JF v LB Hackney, Re TF (A Child: Guardianship) [1999] MHLR 175

A desire to return to an inadequate home is not “seriously irresponsible” and so cannot found a conclusion that there is mental impairment. [MHLR.]

MHLR

The summary below has been supplied by Kris Gledhill, Editor of the Mental Health Law Reports. The full report can be purchased from Southside Online Publishing (if there is a "file not found" error, it means this particular report is not yet available online). More similar case summaries from the year 1999 are available here: MHLR 1999.

The correct meaning of ‘mental impairment’ and whether it was made out by a child with a mental age of 5-8 wishing to return to an unsatisfactory home environment - Re TF (A Child: Guardianship) - JF v LB Hackney [1999] MHLR 175 CA

Points arising: A desire to return to an inadequate home is not “seriously irresponsible” and so cannot found a conclusion that there is mental impairment.
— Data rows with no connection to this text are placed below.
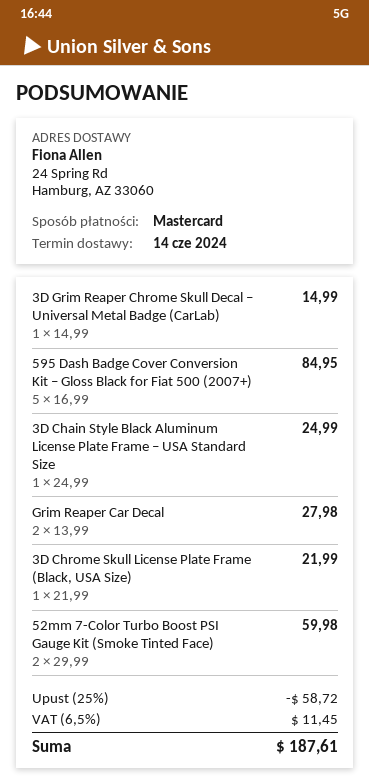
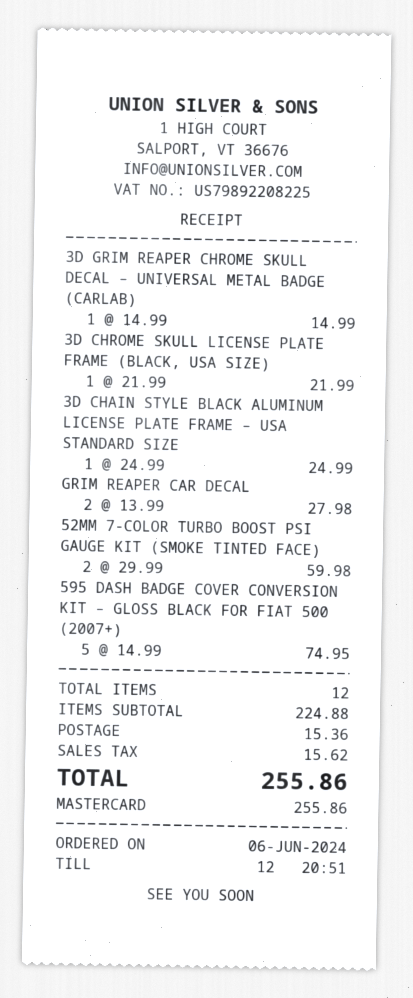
595 Dash Badge Cover Conversion Kit – Gloss Black for Fiat 500 (2007+): 5 x 16.99 = 84.95 -> 5 x 14.99 = 74.95
discount: 25% = 58.72 -> none
shipping: none -> 15.36
tax: 11.45 -> 15.62
total: 187.61 -> 255.86

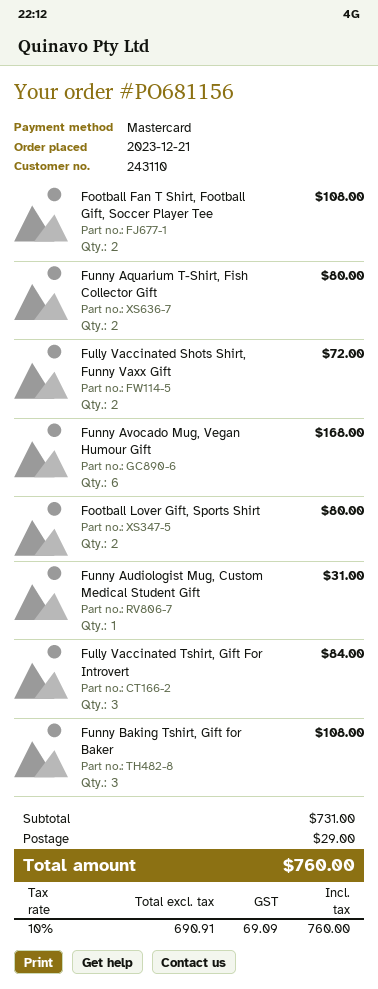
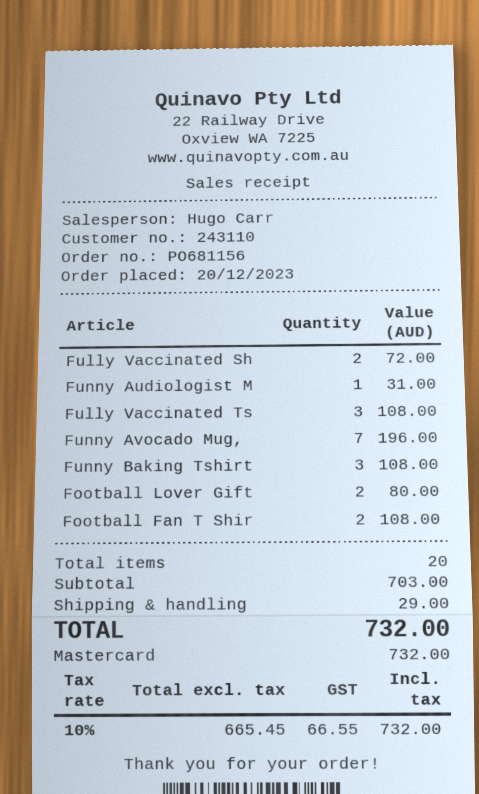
order date: 2023-12-21 -> 2023-12-20
Funny Aquarium T-Shirt, Fish Collector Gift: 2 for 80.00 -> none
Funny Avocado Mug, Vegan Humour Gift: 6 for 168.00 -> 7 for 196.00
Fully Vaccinated Tshirt, Gift For Introvert: 3 for 84.00 -> 3 for 108.00
subtotal: 731.00 -> 703.00
net: 690.91 -> 665.45
tax: 10% = 69.09 -> 10% = 66.55
total: 760.00 -> 732.00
Facts and outcome: TF, who was 17 but had a mental age of 5-8, and her 7 siblings were removed from the family home pursuant to emergency protection orders under the Children Act 1989: the local authority’s concerns were based on poor parenting skills, poor hygiene at the home, and exposure of the children to adults prone to sexual abuse. As TF was over 16, no interim care order could be made. When her parents withdrew their consent to her remaining in a children’s home and TF indicated that she wished to return home, the local authority applied for a guardianship order under s7 MHA 1983 on the basis of mental impairment. The Court of Appeal (in the context of an appeal from displacement proceedings as TF’s nearest relative objected to the guardianship application) held that a restrictive meaning was to be given to the concept of mental impairment, which requires an “arrested or incomplete development of mind” which is associated with “abnormally aggressive or seriously irresponsible conduct”, and that a natural desire to return home was not “seriously irresponsible” conduct and so the 1983 Act could not have been used; it also held that wardship proceedings should have been used.